Пьер слышал, как она сказала:
– Непременно надо перенести на кровать, здесь никак нельзя будет…
Больного так обступили доктора, княжны и слуги, что Пьер уже не видал той красно желтой головы с седою гривой, которая, несмотря на то, что он видел и другие лица, ни на мгновение не выходила у него из вида во всё время службы. Пьер догадался по осторожному движению людей, обступивших кресло, что умирающего поднимали и переносили.
– За мою руку держись, уронишь так, – послышался ему испуганный шопот одного из слуг, – снизу… еще один, – говорили голоса, и тяжелые дыхания и переступанья ногами людей стали торопливее, как будто тяжесть, которую они несли, была сверх сил их.
Несущие, в числе которых была и Анна Михайловна, поровнялись с молодым человеком, и ему на мгновение из за спин и затылков людей показалась высокая, жирная, открытая грудь, тучные плечи больного, приподнятые кверху людьми, державшими его под мышки, и седая курчавая, львиная голова. Голова эта, с необычайно широким лбом и скулами, красивым чувственным ртом и величественным холодным взглядом, была не обезображена близостью смерти. Она была такая же, какою знал ее Пьер назад тому три месяца, когда граф отпускал его в Петербург. Но голова эта беспомощно покачивалась от неровных шагов несущих, и холодный, безучастный взгляд не знал, на чем остановиться.

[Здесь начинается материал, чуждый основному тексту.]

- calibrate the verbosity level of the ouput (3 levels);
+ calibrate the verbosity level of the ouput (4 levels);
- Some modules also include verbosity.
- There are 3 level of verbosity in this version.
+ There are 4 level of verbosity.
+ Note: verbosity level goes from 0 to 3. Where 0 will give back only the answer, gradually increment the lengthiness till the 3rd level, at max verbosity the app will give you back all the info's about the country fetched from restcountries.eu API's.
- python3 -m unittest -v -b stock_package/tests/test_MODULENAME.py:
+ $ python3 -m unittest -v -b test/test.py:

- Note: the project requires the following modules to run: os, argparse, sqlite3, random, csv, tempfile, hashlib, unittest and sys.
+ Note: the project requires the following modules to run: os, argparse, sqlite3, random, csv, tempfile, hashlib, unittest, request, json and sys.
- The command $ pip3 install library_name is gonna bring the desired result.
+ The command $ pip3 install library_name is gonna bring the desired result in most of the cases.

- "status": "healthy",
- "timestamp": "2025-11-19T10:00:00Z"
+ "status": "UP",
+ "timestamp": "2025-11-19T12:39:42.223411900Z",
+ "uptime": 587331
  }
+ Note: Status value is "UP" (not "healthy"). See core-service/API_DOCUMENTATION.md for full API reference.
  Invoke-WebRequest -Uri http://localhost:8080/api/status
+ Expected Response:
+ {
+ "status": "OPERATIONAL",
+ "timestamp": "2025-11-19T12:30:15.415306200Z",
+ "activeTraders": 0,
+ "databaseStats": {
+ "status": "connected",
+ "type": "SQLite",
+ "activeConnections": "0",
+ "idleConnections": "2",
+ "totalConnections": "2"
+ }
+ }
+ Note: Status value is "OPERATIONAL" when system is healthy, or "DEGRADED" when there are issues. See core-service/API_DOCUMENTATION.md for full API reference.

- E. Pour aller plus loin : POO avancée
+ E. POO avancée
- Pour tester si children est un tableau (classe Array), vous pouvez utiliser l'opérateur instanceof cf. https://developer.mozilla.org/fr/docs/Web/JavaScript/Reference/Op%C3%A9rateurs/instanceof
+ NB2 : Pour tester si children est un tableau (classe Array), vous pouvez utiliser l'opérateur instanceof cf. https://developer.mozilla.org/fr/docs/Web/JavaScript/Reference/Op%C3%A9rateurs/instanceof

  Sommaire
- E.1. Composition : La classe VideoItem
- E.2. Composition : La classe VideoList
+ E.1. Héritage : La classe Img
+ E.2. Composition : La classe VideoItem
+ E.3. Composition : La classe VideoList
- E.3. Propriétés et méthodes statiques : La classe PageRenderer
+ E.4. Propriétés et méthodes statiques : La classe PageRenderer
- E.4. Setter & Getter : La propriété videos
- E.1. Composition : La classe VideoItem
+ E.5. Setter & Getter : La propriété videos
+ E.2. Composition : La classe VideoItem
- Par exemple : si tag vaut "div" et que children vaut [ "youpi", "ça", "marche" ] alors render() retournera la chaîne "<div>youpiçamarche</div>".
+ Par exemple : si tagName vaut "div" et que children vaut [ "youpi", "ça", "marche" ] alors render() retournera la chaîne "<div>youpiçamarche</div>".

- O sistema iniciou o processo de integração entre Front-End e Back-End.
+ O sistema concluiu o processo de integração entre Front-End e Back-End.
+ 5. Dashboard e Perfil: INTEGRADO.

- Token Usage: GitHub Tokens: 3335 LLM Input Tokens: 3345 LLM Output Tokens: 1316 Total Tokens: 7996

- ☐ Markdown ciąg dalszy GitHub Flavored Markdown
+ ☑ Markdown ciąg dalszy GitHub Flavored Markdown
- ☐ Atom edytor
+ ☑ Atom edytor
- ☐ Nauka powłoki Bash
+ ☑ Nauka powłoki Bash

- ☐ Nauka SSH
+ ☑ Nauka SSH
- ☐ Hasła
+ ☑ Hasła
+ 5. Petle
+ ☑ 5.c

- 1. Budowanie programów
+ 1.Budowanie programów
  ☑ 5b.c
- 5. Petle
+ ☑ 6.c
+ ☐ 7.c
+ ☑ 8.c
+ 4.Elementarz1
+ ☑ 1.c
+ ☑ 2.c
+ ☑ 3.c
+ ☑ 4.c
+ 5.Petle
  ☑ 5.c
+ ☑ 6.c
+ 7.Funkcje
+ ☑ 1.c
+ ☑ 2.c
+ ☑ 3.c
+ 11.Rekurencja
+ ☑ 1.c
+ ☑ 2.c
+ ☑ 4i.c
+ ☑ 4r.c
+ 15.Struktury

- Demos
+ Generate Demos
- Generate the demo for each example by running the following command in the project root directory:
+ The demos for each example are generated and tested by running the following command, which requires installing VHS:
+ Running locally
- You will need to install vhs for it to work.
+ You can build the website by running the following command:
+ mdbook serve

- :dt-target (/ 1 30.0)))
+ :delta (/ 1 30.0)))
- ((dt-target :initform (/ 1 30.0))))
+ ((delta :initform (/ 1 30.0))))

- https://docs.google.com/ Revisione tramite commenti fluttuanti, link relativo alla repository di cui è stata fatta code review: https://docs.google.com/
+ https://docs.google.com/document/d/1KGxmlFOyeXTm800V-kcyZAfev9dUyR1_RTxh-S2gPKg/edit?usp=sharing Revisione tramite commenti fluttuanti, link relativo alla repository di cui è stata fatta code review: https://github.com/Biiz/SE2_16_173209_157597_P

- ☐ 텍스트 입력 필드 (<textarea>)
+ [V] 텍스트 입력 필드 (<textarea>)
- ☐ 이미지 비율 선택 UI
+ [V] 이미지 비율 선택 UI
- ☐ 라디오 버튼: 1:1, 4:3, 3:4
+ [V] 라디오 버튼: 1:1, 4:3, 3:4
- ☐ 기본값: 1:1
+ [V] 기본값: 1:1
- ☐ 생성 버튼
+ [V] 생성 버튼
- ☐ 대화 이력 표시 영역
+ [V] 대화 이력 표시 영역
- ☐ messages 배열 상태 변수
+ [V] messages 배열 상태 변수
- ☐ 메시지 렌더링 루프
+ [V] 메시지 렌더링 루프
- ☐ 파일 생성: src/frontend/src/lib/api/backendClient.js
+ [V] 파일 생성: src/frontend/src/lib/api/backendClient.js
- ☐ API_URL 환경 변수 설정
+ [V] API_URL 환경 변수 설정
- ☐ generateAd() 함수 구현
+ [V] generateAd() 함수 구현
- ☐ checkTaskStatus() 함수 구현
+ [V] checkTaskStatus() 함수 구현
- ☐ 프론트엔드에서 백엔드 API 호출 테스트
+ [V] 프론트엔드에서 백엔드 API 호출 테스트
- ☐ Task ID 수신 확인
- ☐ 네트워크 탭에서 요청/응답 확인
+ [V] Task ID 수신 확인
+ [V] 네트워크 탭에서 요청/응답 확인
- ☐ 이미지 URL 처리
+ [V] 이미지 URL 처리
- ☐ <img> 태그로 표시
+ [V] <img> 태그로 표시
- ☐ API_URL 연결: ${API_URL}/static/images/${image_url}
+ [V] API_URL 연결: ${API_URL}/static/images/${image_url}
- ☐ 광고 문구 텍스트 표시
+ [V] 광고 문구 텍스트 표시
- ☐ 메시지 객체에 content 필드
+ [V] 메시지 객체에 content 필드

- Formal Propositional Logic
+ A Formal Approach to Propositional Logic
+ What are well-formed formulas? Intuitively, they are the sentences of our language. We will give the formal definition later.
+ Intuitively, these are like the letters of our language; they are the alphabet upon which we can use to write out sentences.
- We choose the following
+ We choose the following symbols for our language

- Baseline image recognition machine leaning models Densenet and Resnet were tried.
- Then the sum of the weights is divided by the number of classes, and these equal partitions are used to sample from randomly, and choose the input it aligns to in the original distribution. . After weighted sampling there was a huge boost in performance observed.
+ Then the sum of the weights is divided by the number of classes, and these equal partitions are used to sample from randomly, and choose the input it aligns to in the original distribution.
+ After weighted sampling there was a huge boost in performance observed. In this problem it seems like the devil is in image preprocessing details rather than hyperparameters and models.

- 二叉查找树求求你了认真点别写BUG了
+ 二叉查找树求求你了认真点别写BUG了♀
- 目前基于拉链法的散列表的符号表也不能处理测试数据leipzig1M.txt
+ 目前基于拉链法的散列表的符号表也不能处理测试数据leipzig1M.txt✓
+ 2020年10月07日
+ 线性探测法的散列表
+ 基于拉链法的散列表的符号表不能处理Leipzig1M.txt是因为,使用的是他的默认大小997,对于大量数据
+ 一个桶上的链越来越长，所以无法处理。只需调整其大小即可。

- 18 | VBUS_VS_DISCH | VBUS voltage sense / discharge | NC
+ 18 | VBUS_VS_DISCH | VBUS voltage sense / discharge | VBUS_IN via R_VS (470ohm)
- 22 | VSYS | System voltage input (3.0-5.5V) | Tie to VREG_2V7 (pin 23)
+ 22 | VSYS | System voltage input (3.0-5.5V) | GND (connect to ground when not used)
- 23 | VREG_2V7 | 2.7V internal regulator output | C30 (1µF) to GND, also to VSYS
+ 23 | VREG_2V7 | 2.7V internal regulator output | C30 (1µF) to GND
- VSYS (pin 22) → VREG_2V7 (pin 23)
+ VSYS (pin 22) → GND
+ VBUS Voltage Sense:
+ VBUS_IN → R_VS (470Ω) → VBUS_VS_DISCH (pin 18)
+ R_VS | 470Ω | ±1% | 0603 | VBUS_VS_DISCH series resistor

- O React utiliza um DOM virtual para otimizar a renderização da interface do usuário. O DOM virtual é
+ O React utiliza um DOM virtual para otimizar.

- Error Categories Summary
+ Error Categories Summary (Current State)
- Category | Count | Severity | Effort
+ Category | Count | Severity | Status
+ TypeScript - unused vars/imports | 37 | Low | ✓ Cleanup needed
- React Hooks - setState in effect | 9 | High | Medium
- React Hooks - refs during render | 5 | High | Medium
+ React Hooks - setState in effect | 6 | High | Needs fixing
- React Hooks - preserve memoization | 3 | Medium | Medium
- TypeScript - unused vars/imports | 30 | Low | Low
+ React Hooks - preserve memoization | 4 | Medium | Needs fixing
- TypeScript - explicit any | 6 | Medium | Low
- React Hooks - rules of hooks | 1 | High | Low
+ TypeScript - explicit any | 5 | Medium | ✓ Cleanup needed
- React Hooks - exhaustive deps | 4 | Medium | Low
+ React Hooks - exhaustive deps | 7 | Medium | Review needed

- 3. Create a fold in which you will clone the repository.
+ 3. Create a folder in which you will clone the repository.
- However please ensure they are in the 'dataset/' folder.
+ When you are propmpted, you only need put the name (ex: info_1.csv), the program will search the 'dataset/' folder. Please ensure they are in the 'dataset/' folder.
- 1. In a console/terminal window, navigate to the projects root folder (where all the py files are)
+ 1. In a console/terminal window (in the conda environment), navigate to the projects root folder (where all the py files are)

Прошло несколько минут суетни около высокой кровати; люди, несшие больного, разошлись. Анна Михайловна дотронулась до руки Пьера и сказала ему: «Venez». [Идите.] Пьер вместе с нею подошел к кровати, на которой, в праздничной позе, видимо, имевшей отношение к только что совершенному таинству, был положен больной. Он лежал, высоко опираясь головой на подушки. Руки его были симметрично выложены на зеленом шелковом одеяле ладонями вниз. Когда Пьер подошел, граф глядел прямо на него, но глядел тем взглядом, которого смысл и значение нельзя понять человеку. Или этот взгляд ровно ничего не говорил, как только то, что, покуда есть глаза, надо же глядеть куда нибудь, или он говорил слишком многое. Пьер остановился, не зная, что ему делать, и вопросительно оглянулся на свою руководительницу Анну Михайловну. Анна Михайловна сделала ему торопливый жест глазами, указывая на руку больного и губами посылая ей воздушный поцелуй. Пьер, старательно вытягивая шею, чтоб не зацепить за одеяло, исполнил ее совет и приложился к ширококостной и мясистой руке. Ни рука, ни один мускул лица графа не дрогнули. Пьер опять вопросительно посмотрел на Анну Михайловну, спрашивая теперь, что ему делать. Анна Михайловна глазами указала ему на кресло, стоявшее подле кровати. Пьер покорно стал садиться на кресло, глазами продолжая спрашивать, то ли он сделал, что нужно. Анна Михайловна одобрительно кивнула головой. Пьер принял опять симметрично наивное положение египетской статуи, видимо, соболезнуя о том, что неуклюжее и толстое тело его занимало такое большое пространство, и употребляя все душевные силы, чтобы казаться как можно меньше. Он смотрел на графа. Граф смотрел на то место, где находилось лицо Пьера, в то время как он стоял. Анна Михайловна являла в своем положении сознание трогательной важности этой последней минуты свидания отца с сыном. Это продолжалось две минуты, которые показались Пьеру часом. Вдруг в крупных мускулах и морщинах лица графа появилось содрогание. Содрогание усиливалось, красивый рот покривился (тут только Пьер понял, до какой степени отец его был близок к смерти), из перекривленного рта послышался неясный хриплый звук. Анна Михайловна старательно смотрела в глаза больному и, стараясь угадать, чего было нужно ему, указывала то на Пьера, то на питье, то шопотом вопросительно называла князя Василия, то указывала на одеяло. Глаза и лицо больного выказывали нетерпение. Он сделал усилие, чтобы взглянуть на слугу, который безотходно стоял у изголовья постели.